Thursday, June 19, 2025

Who Can Be Covered Under a Group Health Insurance Policy?

In India, many employers offer group health insurance to cover their workforce’s medical expenses. These plans are single master policies that cover all employees of the organization. Often, group health insurance also extends to employees’ families. For example, SBI General notes that “most group health insurance plans cover family members, including the employee’s spouse, parents, and dependent children”. Generally, group health insurance covers all eligible staff and their immediate dependents. Knowing exactly who is included in the group plan helps employers provide the right coverage for everyone in their team.

Key Individuals Covered

  • Employees (Full-time and Part-time): The primary beneficiaries of a group health plan are the organization’s employees. By default, all regular employees are covered under the policy. This typically includes full-time salaried staff and, depending on the employer’s choice, can also include part-time or contract workers. As one insurer explains, group health insurance “primarily covers employees” and may include “both full-time and part-time employees”. In fact, group plans often cover salaried staff across various roles. Some policies even extend to long-term contract workers, apprentices, or interns. (Temporary freelancers or consultants usually are covered only if explicitly allowed by the insurer.)
  • Spouse and Children: Most group policies allow employees to add their immediate family members. In practice, an employee’s spouse and dependent children can be included in the same group plan. Tata AIG notes that a group medical insurance policy can cover an employee’s “spouses, children, [and] parents”. Similarly, insurers point out that group plans frequently cover the employee’s family – for example, a Plum (employer) insurance article states that plans cover “family members, such as spouses, children, and sometimes dependent parents”. Most insurers even allow including young and older children under 18 as dependents. In short, if you opt for family coverage, the policy will typically insure your spouse and kids at no additional underwriting cost.
  • Parents and In-Laws: Depending on the policy, employees may also include their parents or parents-in-law. Many companies offer a coverage tier called ESKP (Employee, Spouse, Kids, Parents). For example, Pazcare confirms that group plans can extend to “parents/in-laws” under the same policy. Tata AIG likewise mentions that employees can sometimes add parents to their group policy for extra premium. (Coverage of older parents may have age limits; check the insurer’s terms.) Including parents gives employees added security, and it’s often offered at a subsidized rate since costs are shared across the group.
  • Common-Interest Groups and Associations: A group is not limited to just a company’s employees. According to IRDAI rules, a group can be an employer-employee group or a non-employer group of people with a common purpose. This means registered clubs, societies, or associations can also get group health insurance. For example, sports clubs, NGOs, professional bodies, or even customer/member associations can form a group plan for their members. Onsurity notes that “registered societies and associations can also avail the benefits of group health insurance”. In practice, any organized group of 20+ individuals (see below) sharing an interest may purchase a group plan and cover all its members.
  • Other Eligible Members: In some cases, companies extend group coverage beyond employees. For instance, business partners or consultants working long-term may be added if the policy allows. Startups sometimes include co-founders or part-owner directors. However, these are up to the employer and insurer to agree. Importantly, group health insurance generally does not cover people outside the defined group – for example, unrelated freelancers or clients.
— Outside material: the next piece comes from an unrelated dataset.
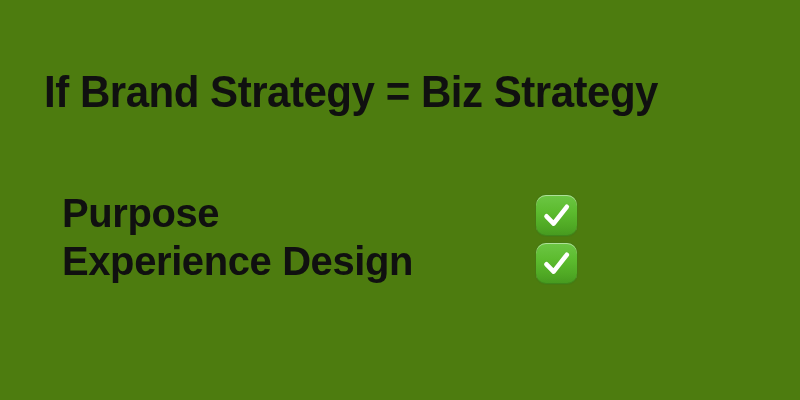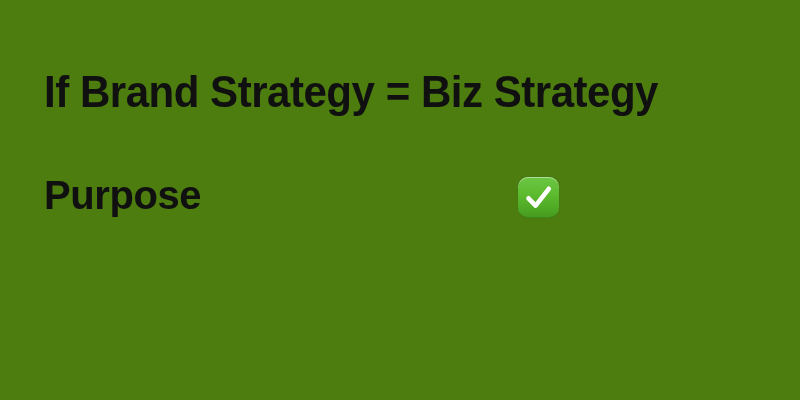"Purpose" .pillar-list { margin: 0 -> 18px }
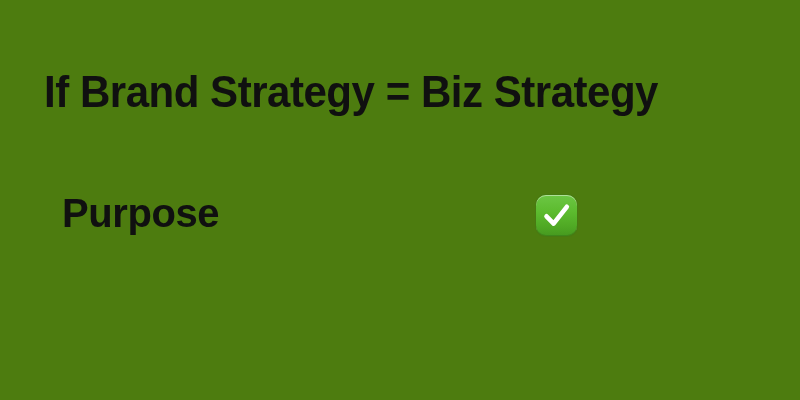"Experience Design" li.pillar-row { html: none -> <li> <span>Experience Design</span> <span> <svg> <path></path> </svg> </span> </li> }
Eligibility and Group Requirements

Group health cover is subject to certain rules and minimum sizes. In India, IRDAI’s standard requirement is a minimum of 20 lives (employees and/or their dependents) to form a valid group. (That means an employer plus dependents can count together to meet the 20-person rule.) However, many insurers now offer small-group plans for startups and SMEs: some accept as few as 5–7 members. For example, IRDAI guidelines allow micro-insurance schemes for just 5+ employees, and providers like Pazcare and Onsurity sell group plans to teams of 3 or more.

It’s also important to note who cannot be covered. A one-person business (solopreneur) with no other employees is not eligible for a group policy. Likewise, a private family where all members are related (with no outside employees) typically cannot form a group per IRDA rules. In such cases, individuals must seek separate (individual or family floater) policies.

In summary, to buy a group policy you need an eligible group (usually a business or registered association) and meeting the minimum membership criteria. Once in force, the policy can insure all employees in that group, plus any dependents or members the employer chooses to include.

Conclusion

Group health plans are a powerful way for employers to provide healthcare to entire teams. They routinely insure the organization’s staff and often their dependents, so understanding eligibility is key. As seen above, a typical group health insurance policy covers all eligible employees and can be extended to spouses, children, and even parents. Business owners and HR professionals should review their group health insurance policy closely to confirm which individuals are included. When properly set up, the group health insurance policy ensures comprehensive coverage for employees and their loved ones – boosting peace of mind, retention, and productivity in the workplace.

Who Can Be Covered Under a Group Health Insurance Policy?

In India, many employers offer group health insuranc e to cover their workforce’s medical expenses. These plans are single master policies ...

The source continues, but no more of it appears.